■ Entries supplied ■
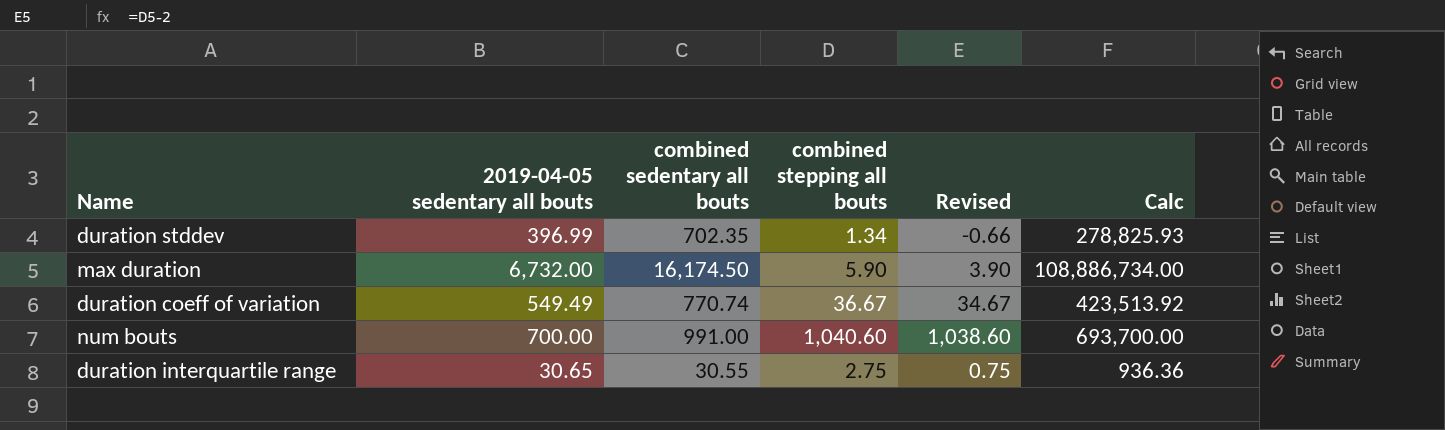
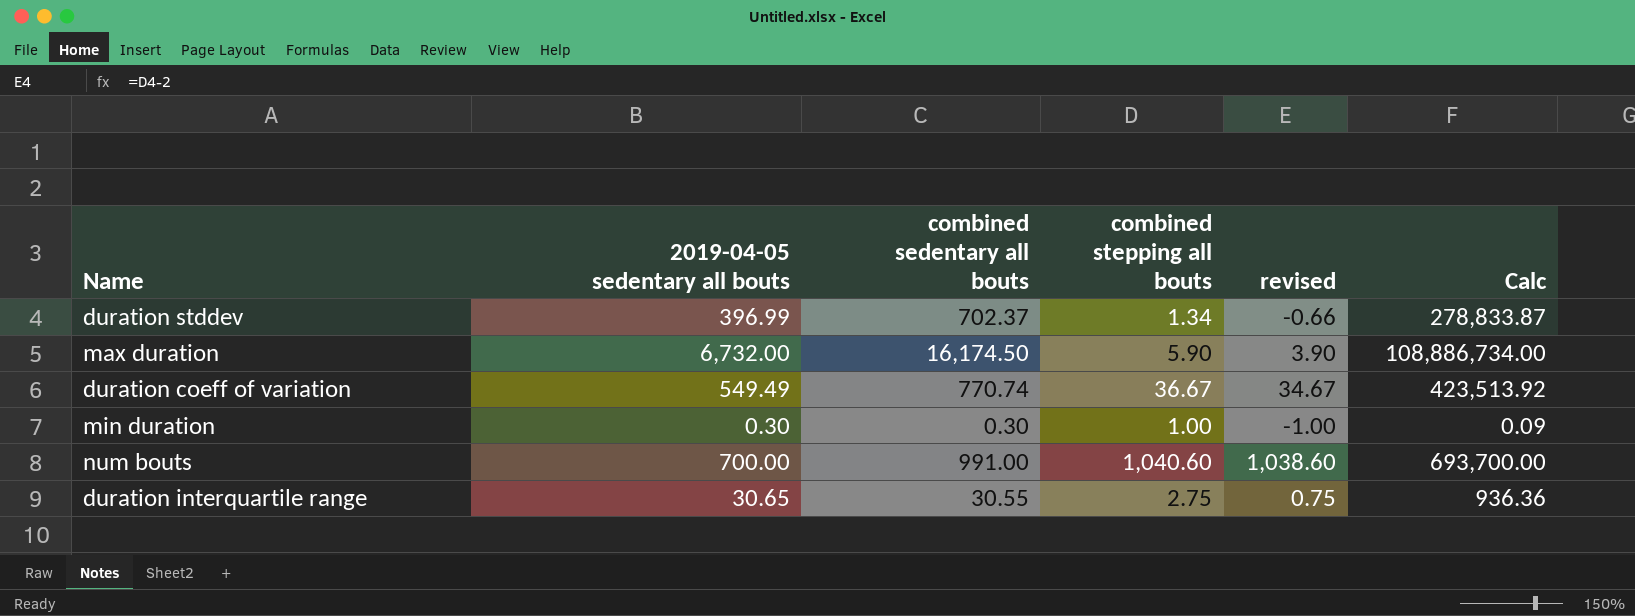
column name: Revised -> revised
duration stddev | combined sedentary all bouts: 702.35 -> 702.37
duration stddev | Calc: 278,825.93 -> 278,833.87
row min duration: none -> 0.30 | 0.30 | 1.00 | -1.00 | 0.09

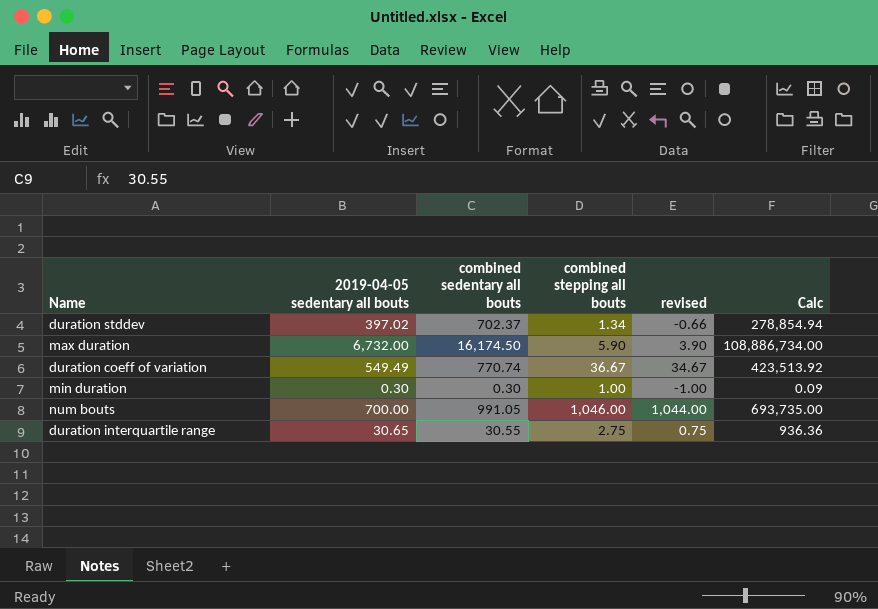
duration stddev | 2019-04-05 sedentary all bouts: 396.99 -> 397.02
duration stddev | Calc: 278,833.87 -> 278,854.94
num bouts | combined sedentary all bouts: 991.00 -> 991.05
num bouts | combined stepping all bouts: 1,040.60 -> 1,046.00
num bouts | revised: 1,038.60 -> 1,044.00
num bouts | Calc: 693,700.00 -> 693,735.00

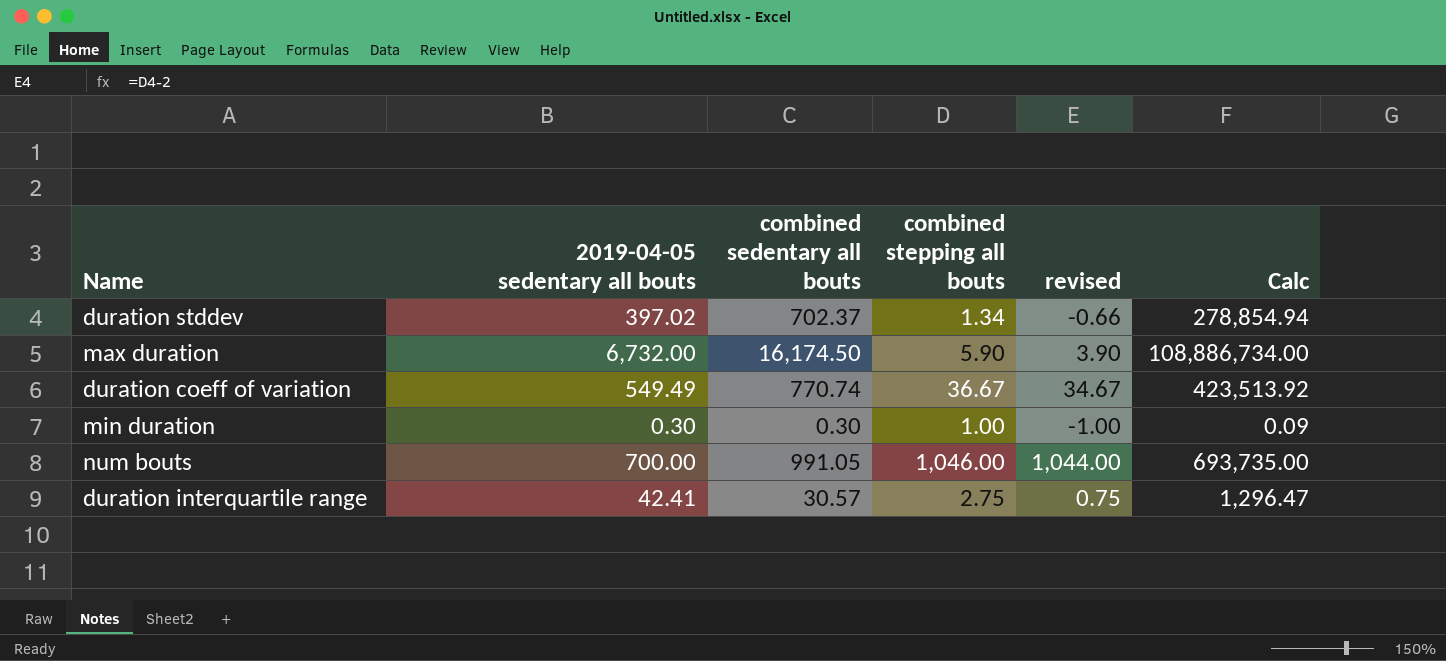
duration interquartile range | 2019-04-05 sedentary all bouts: 30.65 -> 42.41
duration interquartile range | combined sedentary all bouts: 30.55 -> 30.57
duration interquartile range | Calc: 936.36 -> 1,296.47

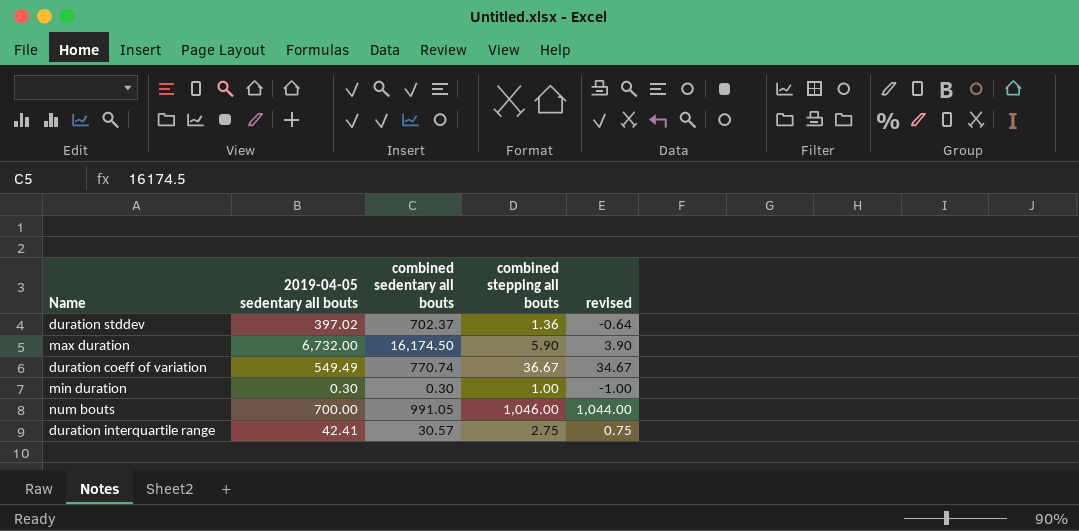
column Calc | formula: [2019-04-05 sedentary all bouts] * [combined sedentary all bouts] -> none
duration stddev | combined stepping all bouts: 1.34 -> 1.36
duration stddev | revised: -0.66 -> -0.64

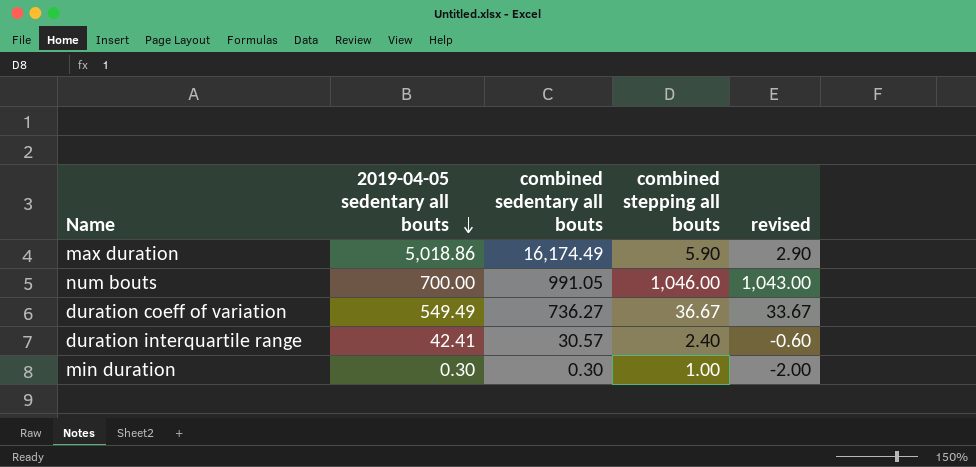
row order: none -> 2019-04-05 sedentary all bouts descending
column revised | formula: [combined stepping all bouts] - 2 -> [combined stepping all bouts] - 3
row duration stddev: 397.02 | 702.37 | 1.36 | -0.64 -> none
max duration | 2019-04-05 sedentary all bouts: 6,732.00 -> 5,018.86
max duration | combined sedentary all bouts: 16,174.50 -> 16,174.49
duration coeff of variation | combined sedentary all bouts: 770.74 -> 736.27
duration interquartile range | combined stepping all bouts: 2.75 -> 2.40

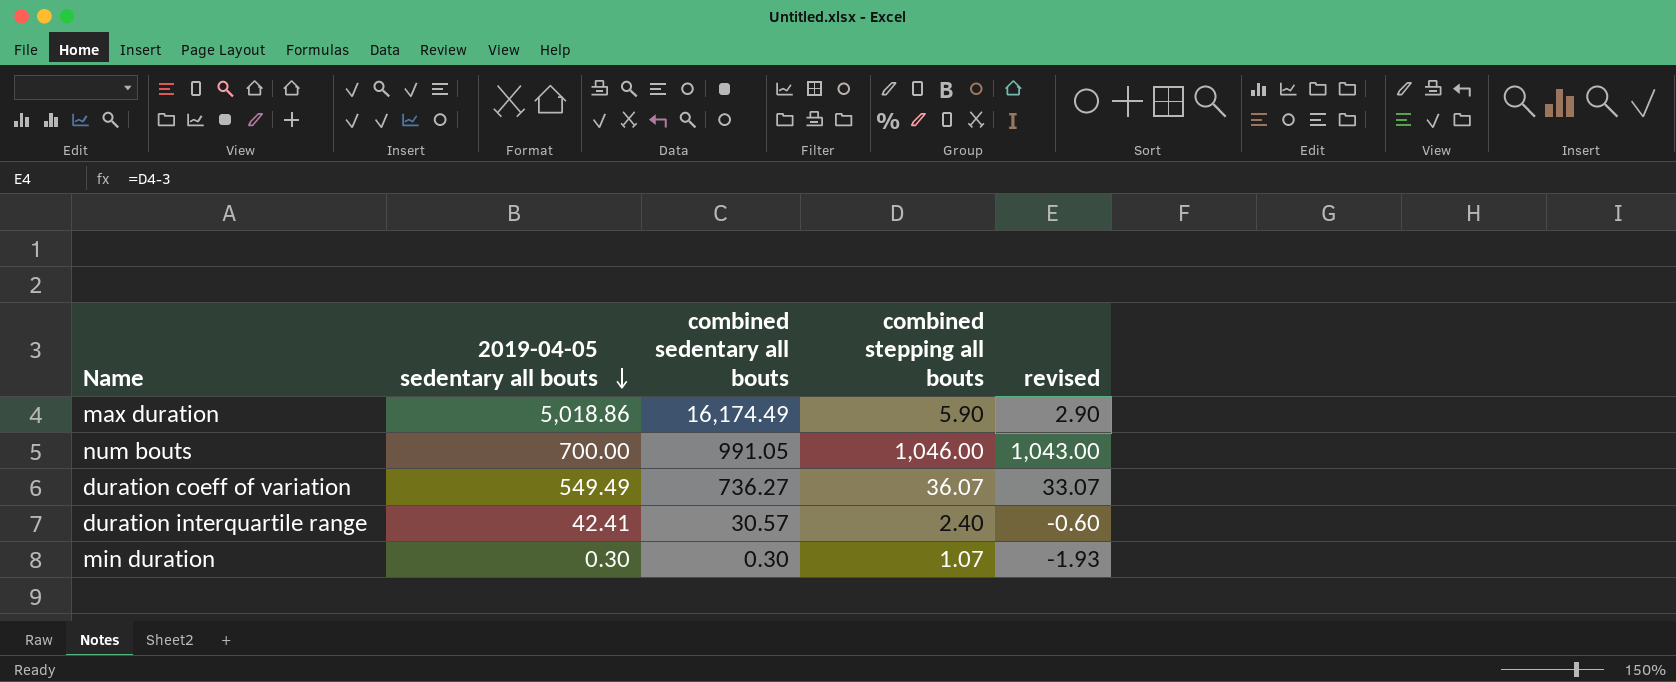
duration coeff of variation | combined stepping all bouts: 36.67 -> 36.07
duration coeff of variation | revised: 33.67 -> 33.07
min duration | combined stepping all bouts: 1.00 -> 1.07
min duration | revised: -2.00 -> -1.93

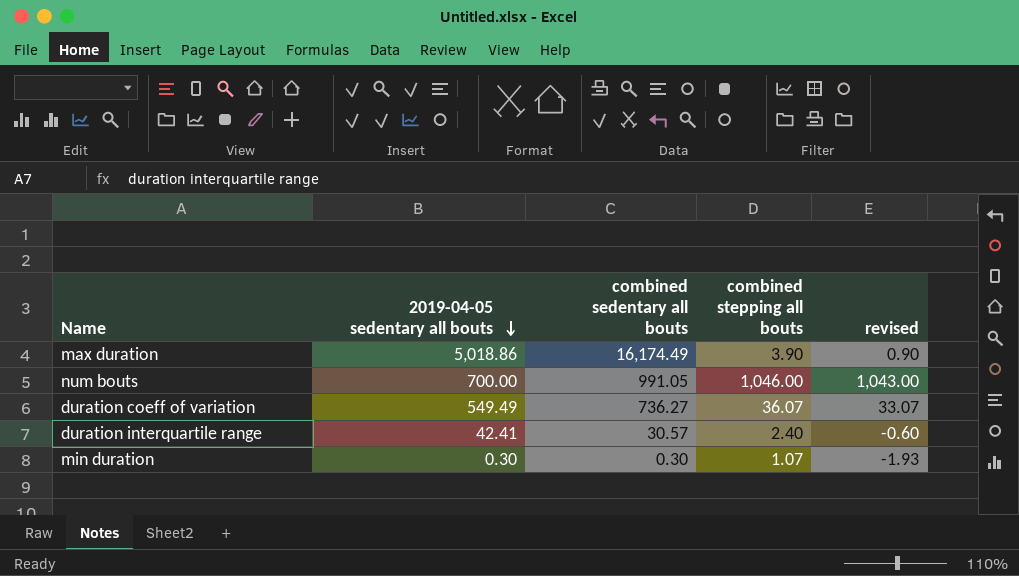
max duration | combined stepping all bouts: 5.90 -> 3.90
max duration | revised: 2.90 -> 0.90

■ Your objective ■
All entries above, minus the pictures, should be repeated exactly.

■ Expected answer ■
column name: Revised -> revised
duration stddev | combined sedentary all bouts: 702.35 -> 702.37
duration stddev | Calc: 278,825.93 -> 278,833.87
row min duration: none -> 0.30 | 0.30 | 1.00 | -1.00 | 0.09

duration stddev | 2019-04-05 sedentary all bouts: 396.99 -> 397.02
duration stddev | Calc: 278,833.87 -> 278,854.94
num bouts | combined sedentary all bouts: 991.00 -> 991.05
num bouts | combined stepping all bouts: 1,040.60 -> 1,046.00
num bouts | revised: 1,038.60 -> 1,044.00
num bouts | Calc: 693,700.00 -> 693,735.00

duration interquartile range | 2019-04-05 sedentary all bouts: 30.65 -> 42.41
duration interquartile range | combined sedentary all bouts: 30.55 -> 30.57
duration interquartile range | Calc: 936.36 -> 1,296.47

column Calc | formula: [2019-04-05 sedentary all bouts] * [combined sedentary all bouts] -> none
duration stddev | combined stepping all bouts: 1.34 -> 1.36
duration stddev | revised: -0.66 -> -0.64

row order: none -> 2019-04-05 sedentary all bouts descending
column revised | formula: [combined stepping all bouts] - 2 -> [combined stepping all bouts] - 3
row duration stddev: 397.02 | 702.37 | 1.36 | -0.64 -> none
max duration | 2019-04-05 sedentary all bouts: 6,732.00 -> 5,018.86
max duration | combined sedentary all bouts: 16,174.50 -> 16,174.49
duration coeff of variation | combined sedentary all bouts: 770.74 -> 736.27
duration interquartile range | combined stepping all bouts: 2.75 -> 2.40

duration coeff of variation | combined stepping all bouts: 36.67 -> 36.07
duration coeff of variation | revised: 33.67 -> 33.07
min duration | combined stepping all bouts: 1.00 -> 1.07
min duration | revised: -2.00 -> -1.93

max duration | combined stepping all bouts: 5.90 -> 3.90
max duration | revised: 2.90 -> 0.90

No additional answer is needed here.